La differenza che c'e' tra i voli di linea tradizionali ed i voli cosidetti low cost è abissale. Ogni tanto pero' è bene frequentarli, primo perche' sono realmente convenienti, secondo perché si imparano e si osservano molte cose. Ma andiamo con ordine.
Vi dico subito che gli aeroplani, seppur identici a quelli delle compagnie di linea (airbus 320, boeing 737 ecc. ) non sono assolutamente lalli. Uno degli aeroplani lalli e' l'airbus 320, comodo e soprattutto con le cinture di sicurezza lunghe tali da non chiedere l'umiliante extention (prolunga).

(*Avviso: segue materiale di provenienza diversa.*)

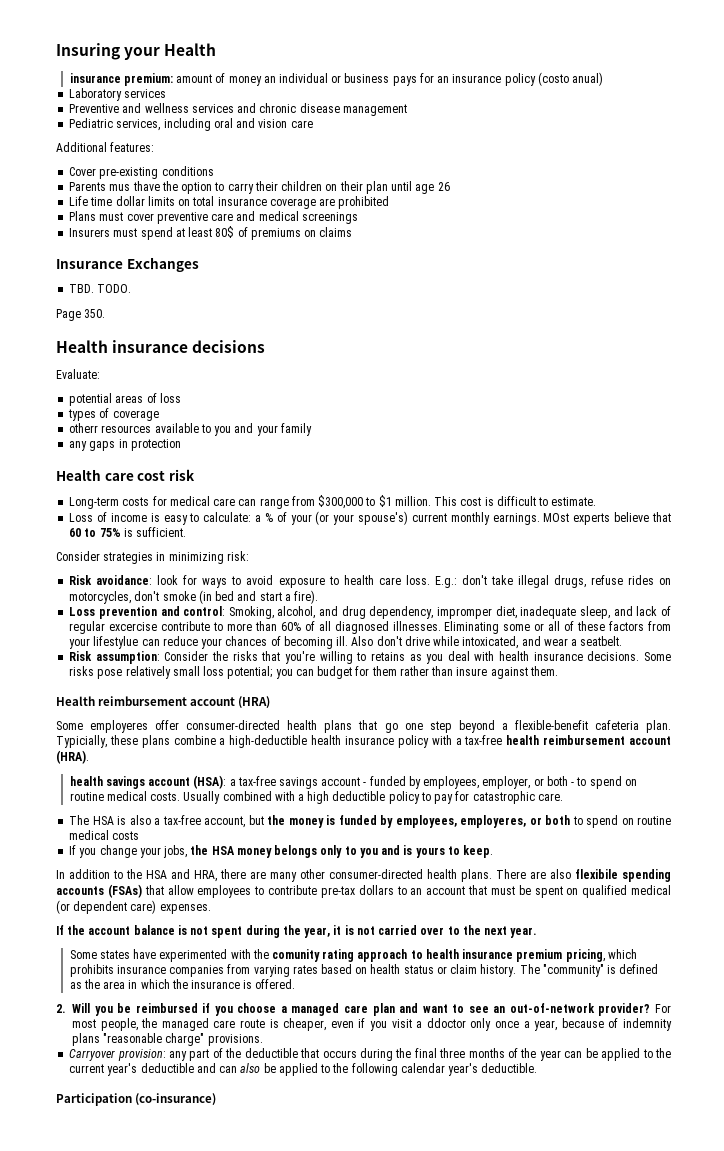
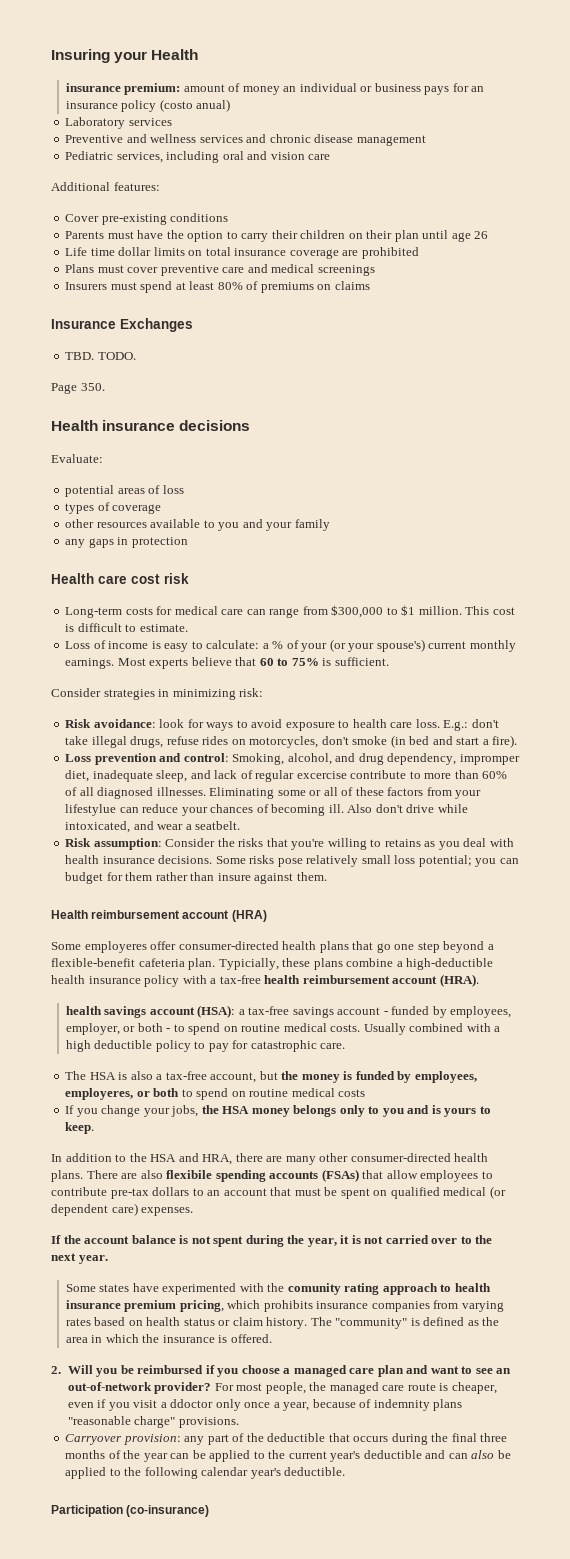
[109,181,160,191] mus thave -> [107,230,164,239] must have
[215,226,235,238] 80$ -> [217,282,243,290] 80%
[69,423,99,433] otherr -> [65,519,95,528] other
[543,513,570,522] MOst -> [117,658,146,666] Most

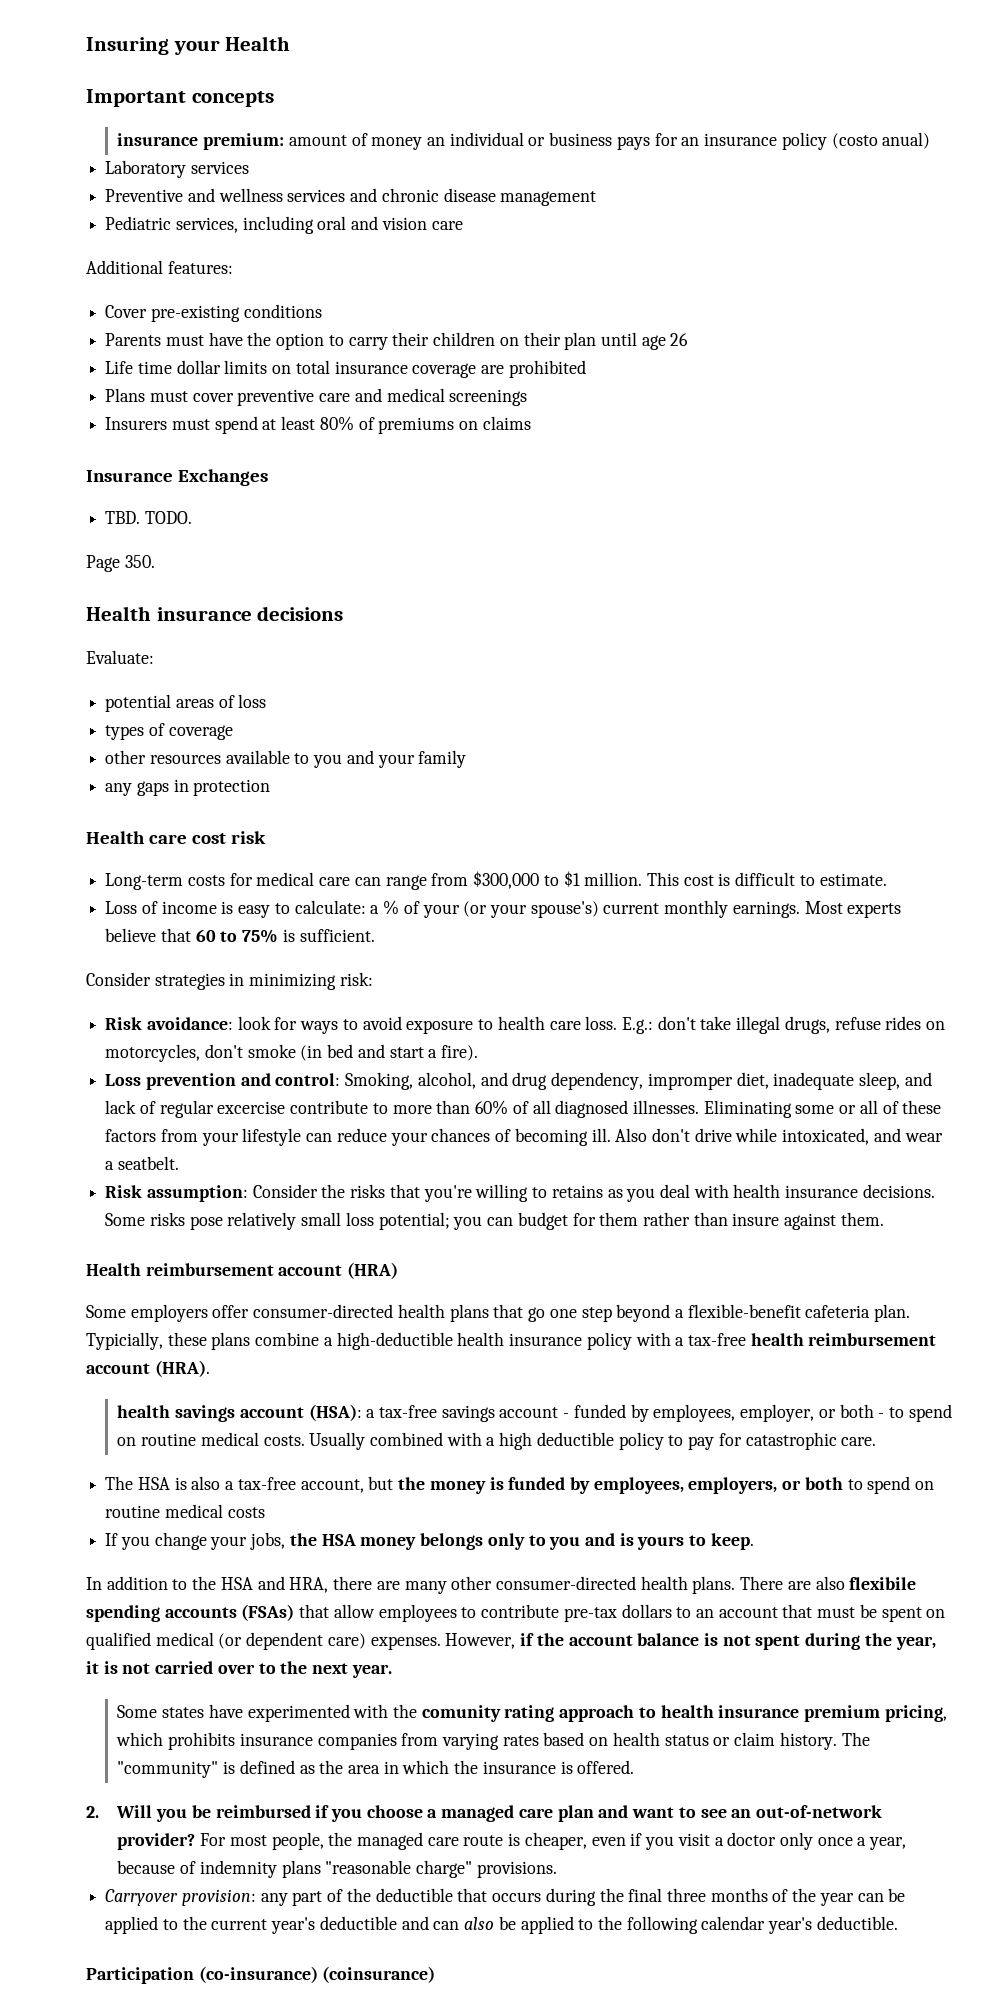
(199, 54) none -> [86,89,274,107] // Important concepts
[65,804,117,816] lifestylue -> [242,1128,302,1146] lifestyle
[84,941,147,953] employeres -> [130,1304,208,1322] employers
[65,1088,134,1100] employeres, -> [688,1477,778,1494] employers,
[51,1235,61,1244] // If -> [445,1633,535,1649] However, if
[170,1399,214,1408] ddoctor -> [727,1832,777,1846] doctor
(210, 1511) none -> [322,1966,436,1983] (coinsurance)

Ma le compagnie low cost aggiungono file di posti restringendoli drasticamente e non hanno le cinture lunghe, quindi ti ritrovi a viaggiare arrotolato tipo un serpente a sonagli nel cesto del fachiro...e chi lo suona il flauto?
Il personale di bordo piu' che hostess o steward sembrano degli ex animatori da villaggio di serie b, quegli animatori che,tanto per intenderci, a Tropea alle 14,30 con 52 gradi all'ombra ti tirano per il braccio dalla tua sdraia pennichellosa per portarti a fare il gioco del caffe'. La tipologia di passeggero dei voli low cost e' particolarmente interessante :
la stragrande maggioranza sono turisti dell'est, del centro o del nord Europa, vestiti con bermuda color cachi, magliettina o meglio ancora canotta verde acqua di pozzanghera e sandali tedeschi. Biondi o rossi, carnagione chiarissima cotta a puntino dall'italico sole, sguardo spento dai fumi delle birre acquistate all' Eurospin, questi individui emanano un odore acre, misto a wrustellata alla brace ed effluvio sudorifero etnico!

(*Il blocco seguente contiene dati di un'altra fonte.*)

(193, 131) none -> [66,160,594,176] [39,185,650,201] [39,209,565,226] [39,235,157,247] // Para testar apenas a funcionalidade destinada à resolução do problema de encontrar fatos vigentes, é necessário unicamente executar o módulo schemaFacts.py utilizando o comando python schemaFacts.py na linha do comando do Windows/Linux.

Le donne ad ogni accavallamento di gamba, mostrano con orgoglio irti, ma curatissimi peli sulle gambe. Gli uomini sembrano dei crucchi in cerca neanche loro sanno di cosa ed i pargoletti piangono al ritmo di "Be heinz lilly marlene"!

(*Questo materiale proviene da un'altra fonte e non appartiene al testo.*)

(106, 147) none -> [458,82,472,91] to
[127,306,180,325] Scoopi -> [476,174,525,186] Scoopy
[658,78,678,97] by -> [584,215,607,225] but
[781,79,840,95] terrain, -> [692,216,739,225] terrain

A bordo si crea una strana atmosfera da gita ai castelli alpini dei parenti delle montagne, con canti tirolesi, riffe e alberi della cuccagna, il tutto presentato al microfono dal capocabina, rigorosamente donna, che in genere si chiama Holga. Ci si aspetta da un momento all'altro che intervenga la signora Rottermeier , governante di Heidi, che bacchettando tutti sui palmi delle mani riporti l'ordine a bordo, ma purtroppo questo non accade.
La domanda che mi pongo io scrutando tutto cio' e' la seguente: possibile mai che noi italiani siamo inferiori per produzione, qualita' della vita,crescita del Pil, ecc. ecc. a codesti popoli coloriti? Ma quali sono i criteri utilizzati per stilare queste classifiche? Oppure facciamo come si sente al ritorno delle vacanze all'estero del tuo amico la storica frase:"Ammazza com'era pulito, non sapevi neanche dove buttare la cicca della sigaretta"! Ma, caro amico italiano, se anche qui nel paese di Leonardo da Vinci tu non buttassi le cicche per terra sarebbe pulito allo stesso modo, no?????mmmha!!!! mumble! mumble!
Rifletttiamo amici lalli.Teniamoci stretto il nostro made in Italy!!!!!! La vita lalla la sappiamo apprezzare in pochi nel mondo!